## TASK BRIEF
Exactly as they appear below, repeat the lines from the one with "[271,371,330,382] Feb 24th" through the one with "[809,373,838,385] May ->", and no others.

## RECORDS TO USE
********************
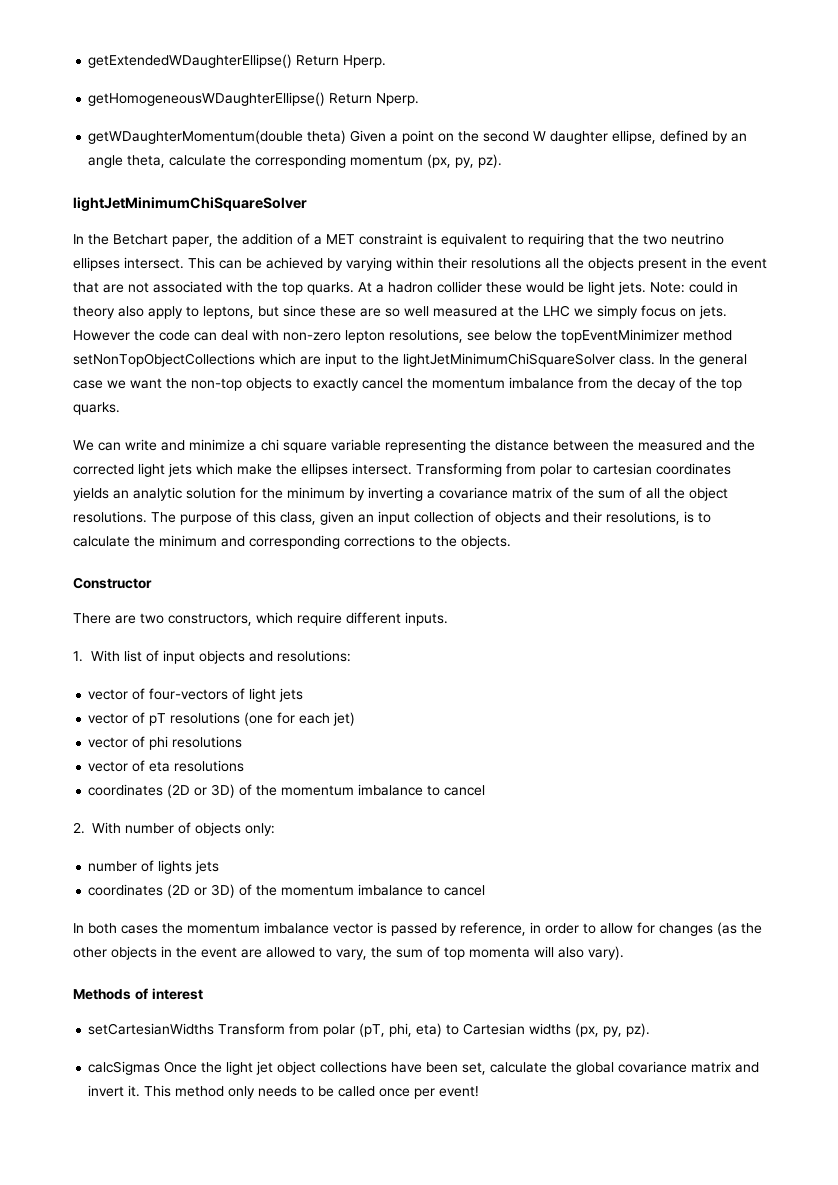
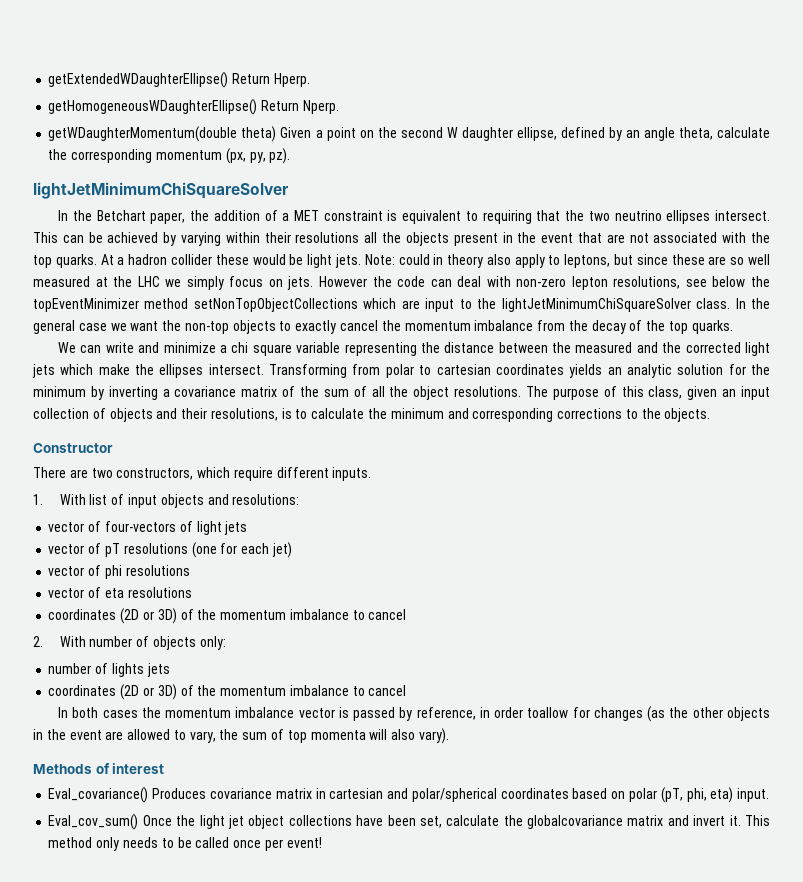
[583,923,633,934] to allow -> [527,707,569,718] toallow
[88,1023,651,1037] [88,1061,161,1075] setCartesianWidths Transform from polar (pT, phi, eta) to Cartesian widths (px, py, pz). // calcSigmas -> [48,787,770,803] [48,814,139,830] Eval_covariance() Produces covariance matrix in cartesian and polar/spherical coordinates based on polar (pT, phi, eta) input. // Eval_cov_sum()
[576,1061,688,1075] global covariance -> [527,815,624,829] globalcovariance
********************
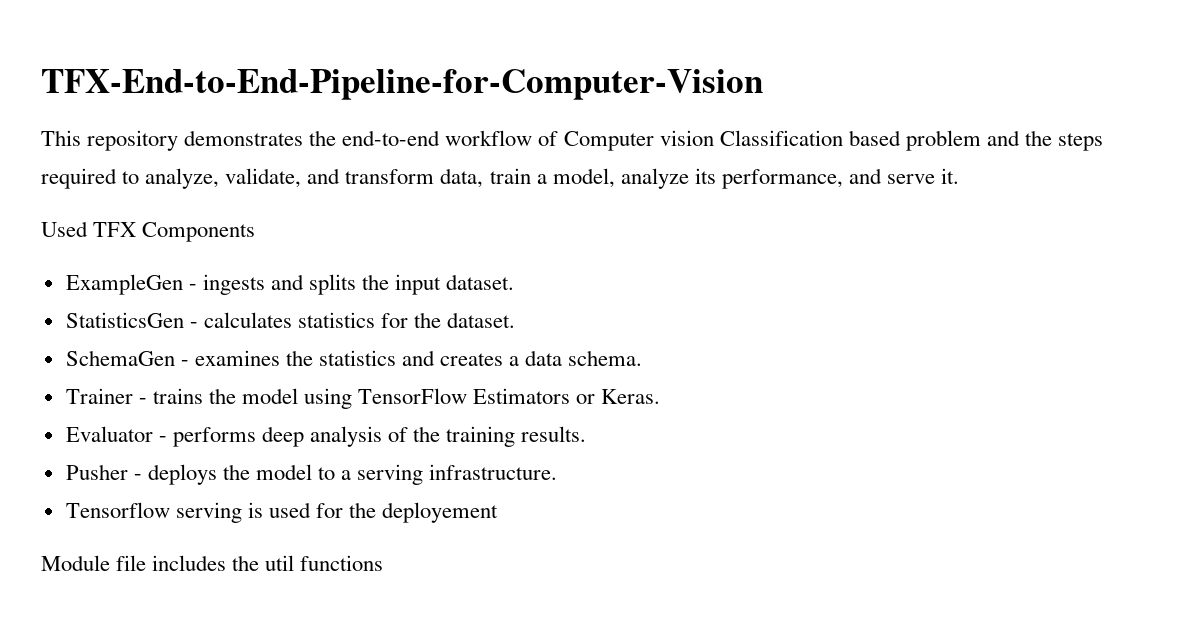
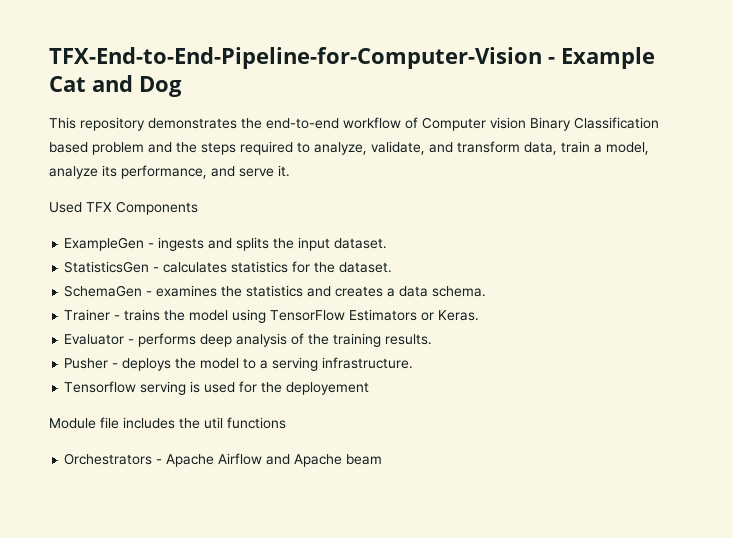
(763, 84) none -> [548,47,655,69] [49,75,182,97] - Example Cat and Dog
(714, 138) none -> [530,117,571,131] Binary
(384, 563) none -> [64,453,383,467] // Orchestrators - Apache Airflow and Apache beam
********************
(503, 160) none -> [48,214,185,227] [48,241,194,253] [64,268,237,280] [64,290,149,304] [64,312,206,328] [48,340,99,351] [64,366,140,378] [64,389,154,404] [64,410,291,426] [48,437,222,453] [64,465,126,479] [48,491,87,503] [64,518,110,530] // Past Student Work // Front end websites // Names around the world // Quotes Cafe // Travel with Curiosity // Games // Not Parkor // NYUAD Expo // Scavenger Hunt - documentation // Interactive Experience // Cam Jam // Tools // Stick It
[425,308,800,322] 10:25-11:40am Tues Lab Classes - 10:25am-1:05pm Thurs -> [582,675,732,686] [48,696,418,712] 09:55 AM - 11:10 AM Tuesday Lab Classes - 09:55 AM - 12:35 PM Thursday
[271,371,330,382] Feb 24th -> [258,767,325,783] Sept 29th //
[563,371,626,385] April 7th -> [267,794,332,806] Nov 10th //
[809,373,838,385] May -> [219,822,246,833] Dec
********************
## REPLY
[271,371,330,382] Feb 24th -> [258,767,325,783] Sept 29th //
[563,371,626,385] April 7th -> [267,794,332,806] Nov 10th //
[809,373,838,385] May -> [219,822,246,833] Dec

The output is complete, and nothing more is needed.